(Web interface edit records)

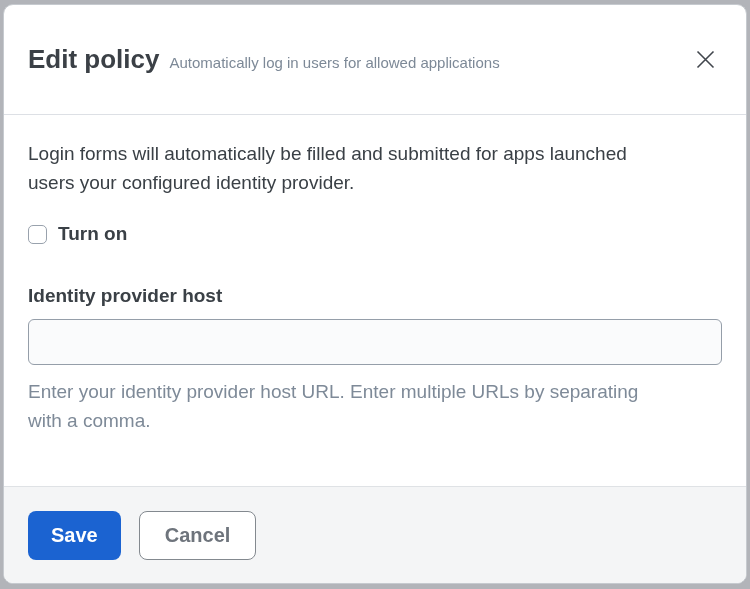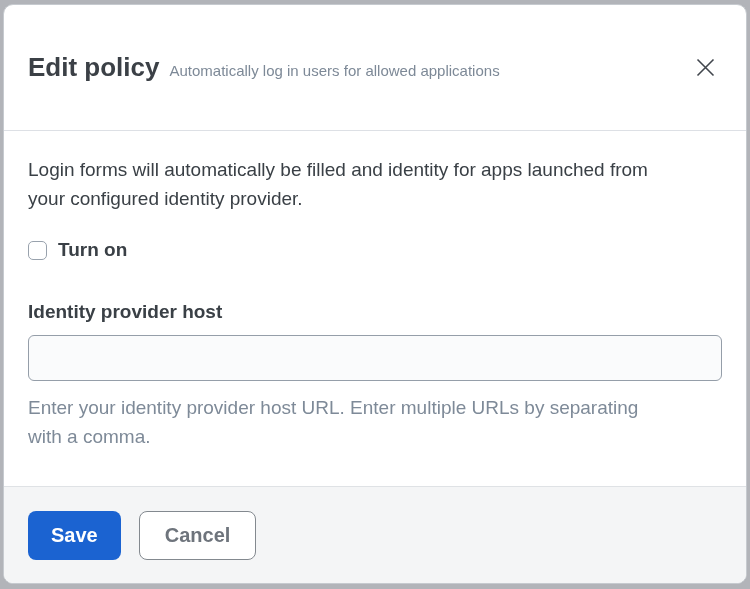--- a/index.html
+++ b/index.html
@@ -26,7 +26,7 @@
   .modal-header {
     display: flex;
     align-items: baseline;
-    padding: 16px 24px;
+    padding: 8px 24px;
     min-height: 93px;
     border-bottom: 1px solid #dde0e5;
     position: relative;

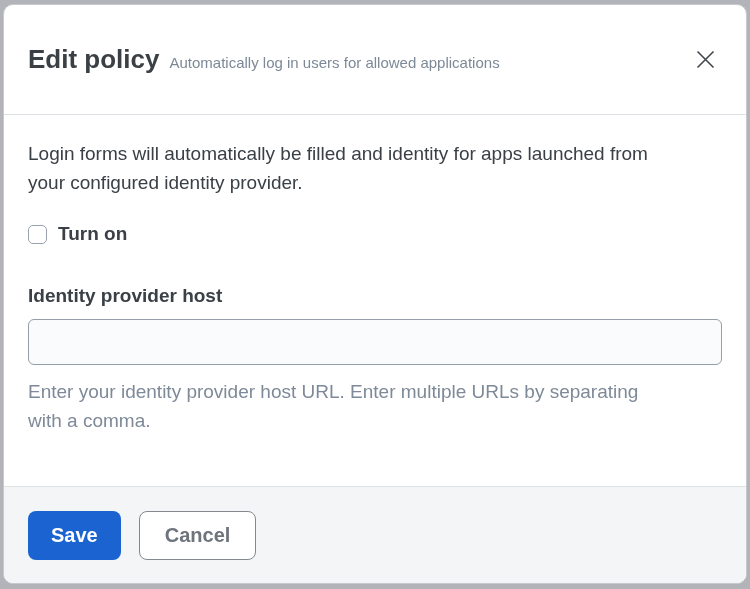--- a/index.html
+++ b/index.html
@@ -166,7 +166,7 @@
     </div>
 
     <div class="modal-body">
-      <p class="description">Login forms will automatically be filled and identity for apps launched from your configured identity provider.</p>
+      <p class="description">Login forms will automatically be filled and submitted for apps launched users your configured identity provider.</p>
 
       <div class="toggle-row">
         <input type="checkbox" class="checkbox" aria-label="Turn on" style="">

* WHAT TO WORK ON
Look through the entries above. Copy out every line holding the word "forms".

* FINAL ANSWER
-      <p class="description">Login forms will automatically be filled and identity for apps launched from your configured identity provider.</p>
+      <p class="description">Login forms will automatically be filled and submitted for apps launched users your configured identity provider.</p>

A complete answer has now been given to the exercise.